YOUR GOAL:
Don't include any picture when you restate the data word for word.

Stored data entries:
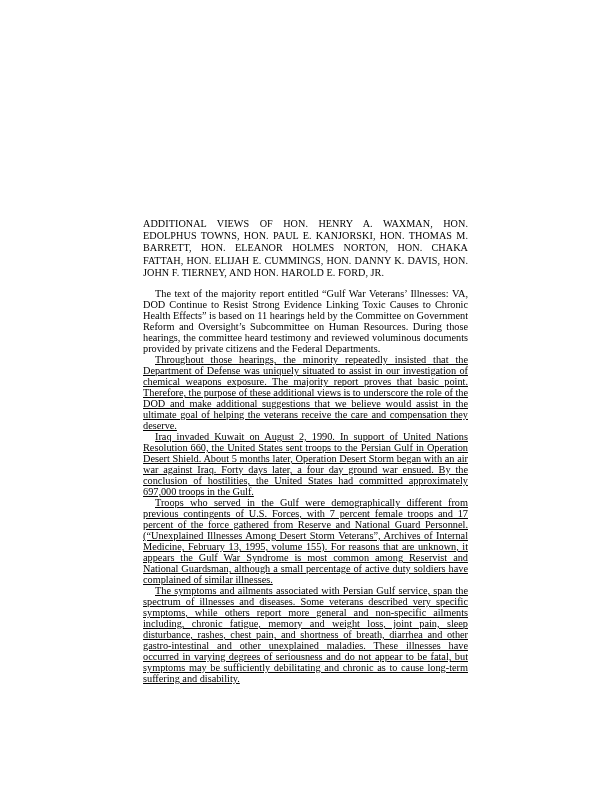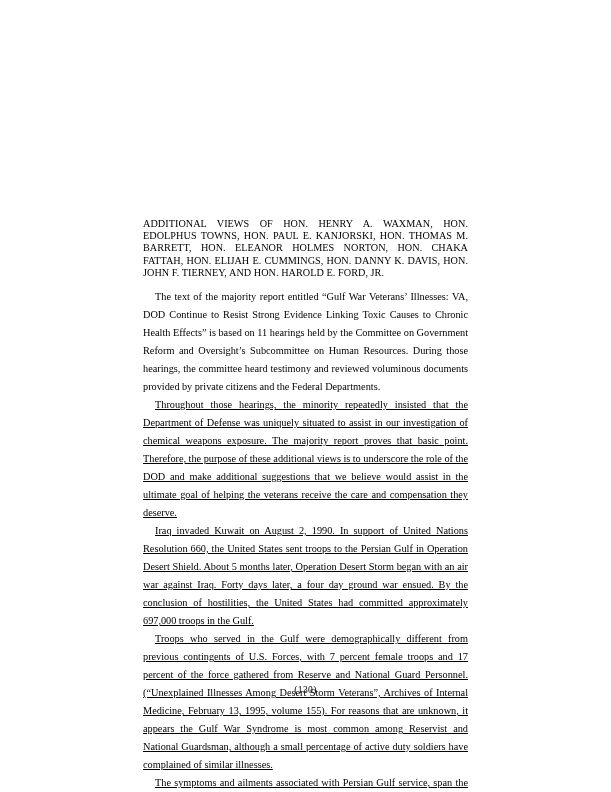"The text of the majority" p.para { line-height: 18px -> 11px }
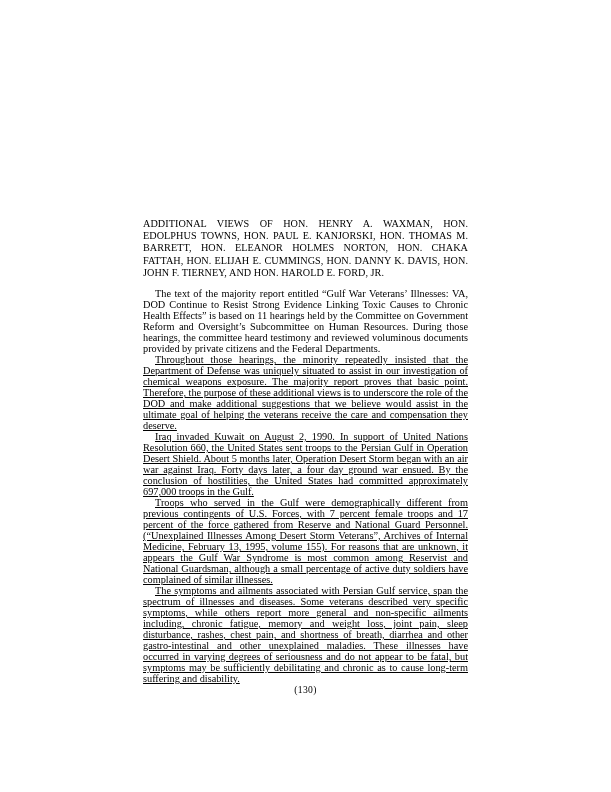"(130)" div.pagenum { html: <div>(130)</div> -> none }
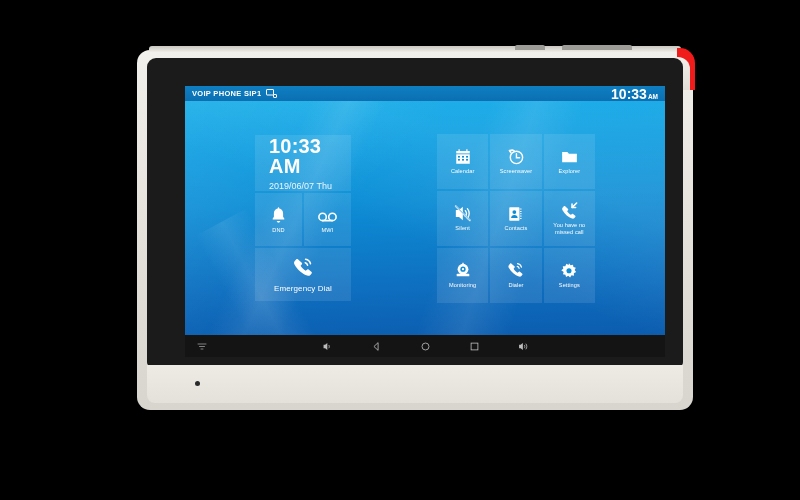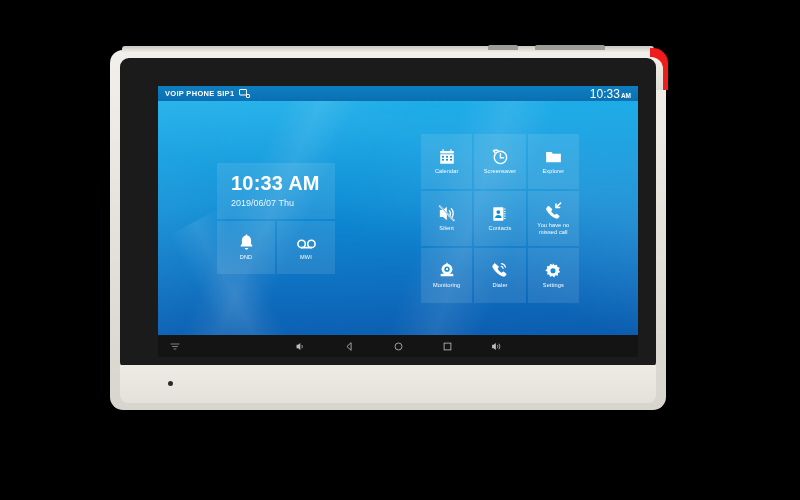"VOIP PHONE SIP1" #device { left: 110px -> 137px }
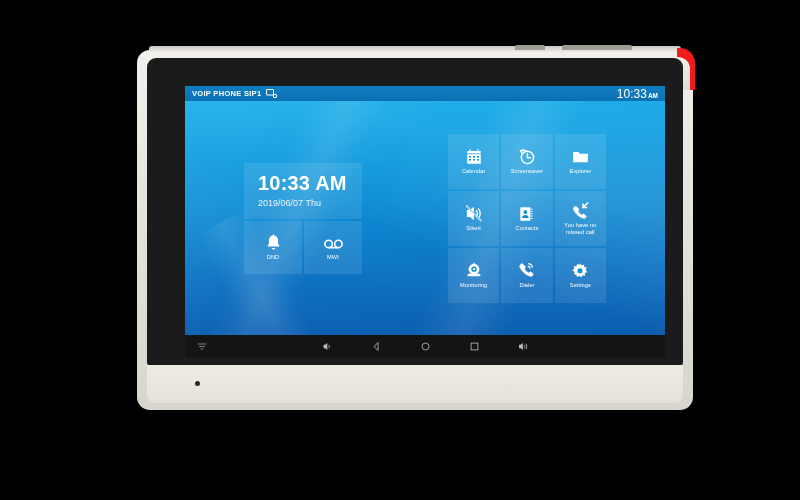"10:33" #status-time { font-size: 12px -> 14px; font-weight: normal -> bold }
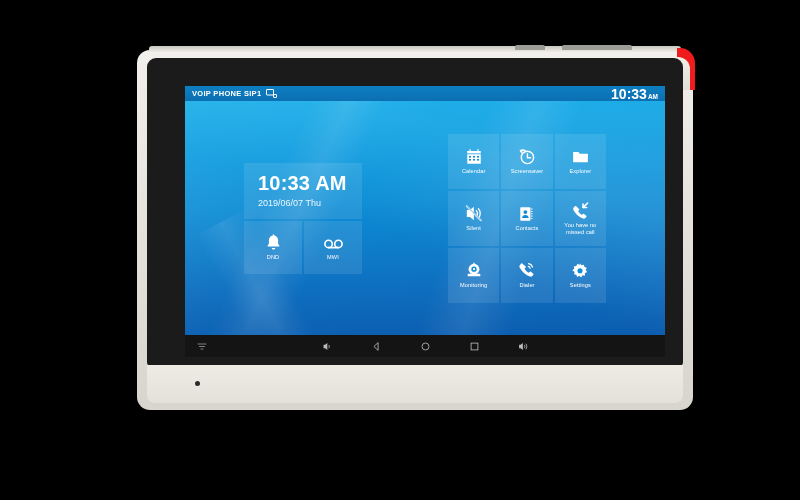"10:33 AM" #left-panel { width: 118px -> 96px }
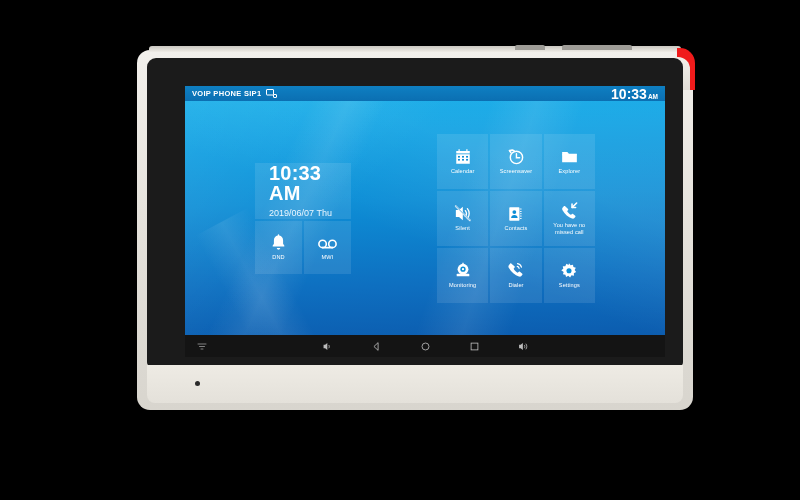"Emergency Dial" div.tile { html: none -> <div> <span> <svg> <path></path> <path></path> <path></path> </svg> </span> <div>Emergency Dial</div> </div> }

TASK OUTPUT:
"The text of the majority" p.para { line-height: 18px -> 11px }
"(130)" div.pagenum { html: <div>(130)</div> -> none }
"VOIP PHONE SIP1" #device { left: 110px -> 137px }
"10:33" #status-time { font-size: 12px -> 14px; font-weight: normal -> bold }
"10:33 AM" #left-panel { width: 118px -> 96px }
"Emergency Dial" div.tile { html: none -> <div> <span> <svg> <path></path> <path></path> <path></path> </svg> </span> <div>Emergency Dial</div> </div> }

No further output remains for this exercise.